++++ SOURCE INFORMATION

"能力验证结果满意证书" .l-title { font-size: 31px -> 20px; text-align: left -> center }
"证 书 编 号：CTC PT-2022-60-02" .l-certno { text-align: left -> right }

++++++++
++++ SOURCE INFORMATION

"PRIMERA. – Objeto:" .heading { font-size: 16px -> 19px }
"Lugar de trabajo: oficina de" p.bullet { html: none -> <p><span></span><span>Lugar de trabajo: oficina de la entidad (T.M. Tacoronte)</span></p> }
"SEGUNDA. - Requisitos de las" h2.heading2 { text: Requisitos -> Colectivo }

++++++++
++++ SOURCE INFORMATION

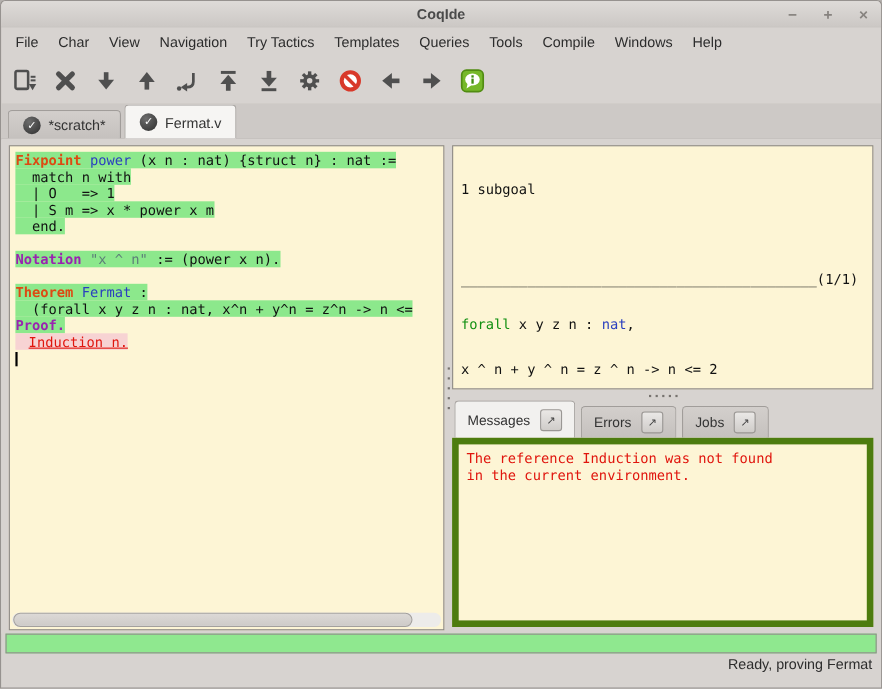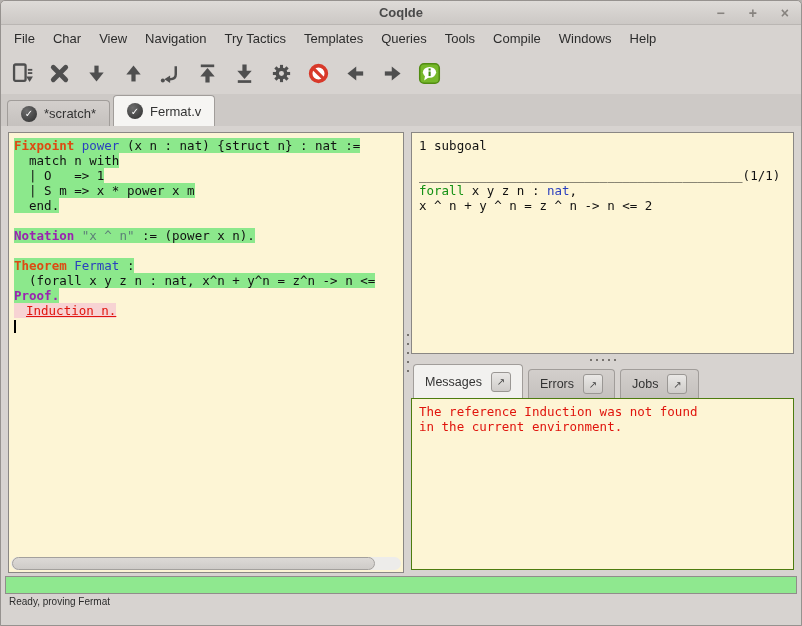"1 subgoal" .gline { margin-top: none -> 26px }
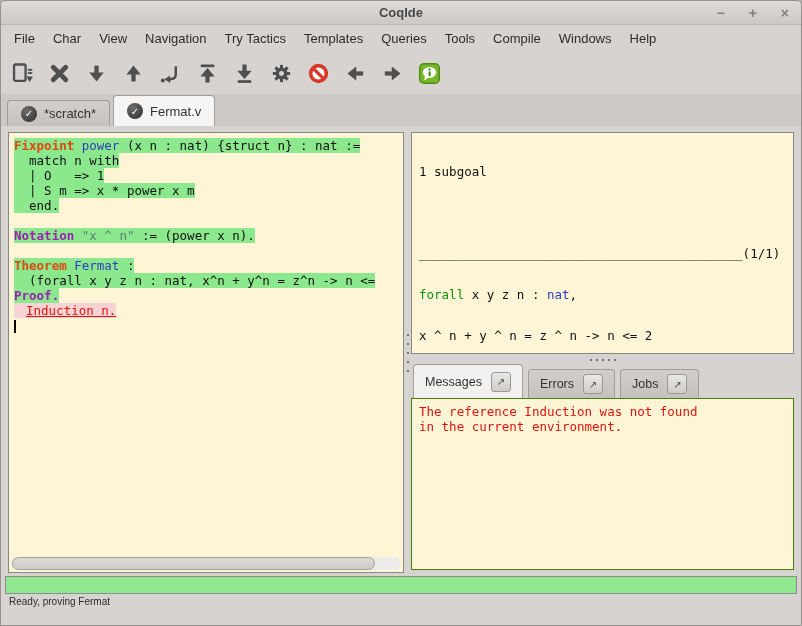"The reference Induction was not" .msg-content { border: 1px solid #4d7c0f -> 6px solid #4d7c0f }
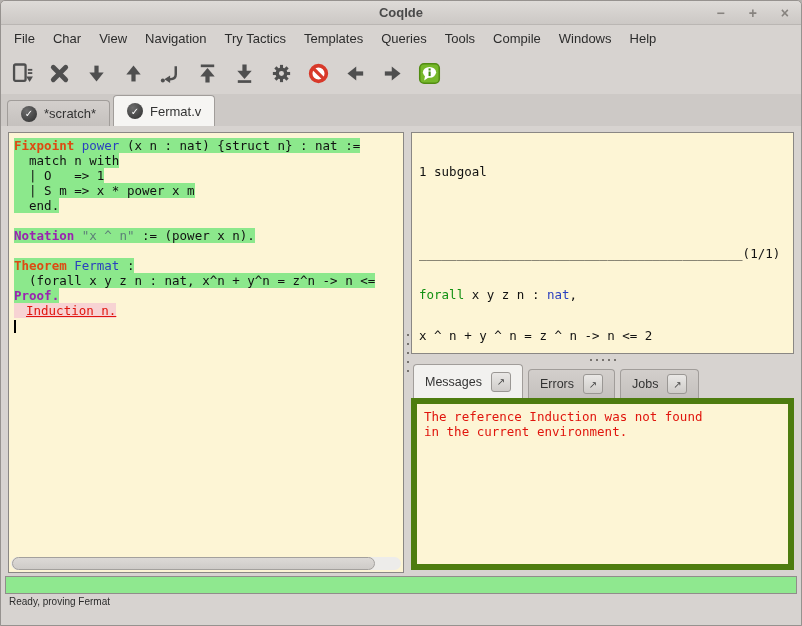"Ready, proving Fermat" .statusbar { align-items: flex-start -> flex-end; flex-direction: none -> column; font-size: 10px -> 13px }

++++++++

#### WHAT YOU WILL DO:
With the pictures omitted, restate word for word the lines above from the line that has "margin-top: none ->" up to and including the line that has "align-items: flex-start ->", and no other lines.

#### ANSWER TO THE EXERCISE:
"1 subgoal" .gline { margin-top: none -> 26px }
"The reference Induction was not" .msg-content { border: 1px solid #4d7c0f -> 6px solid #4d7c0f }
"Ready, proving Fermat" .statusbar { align-items: flex-start -> flex-end; flex-direction: none -> column; font-size: 10px -> 13px }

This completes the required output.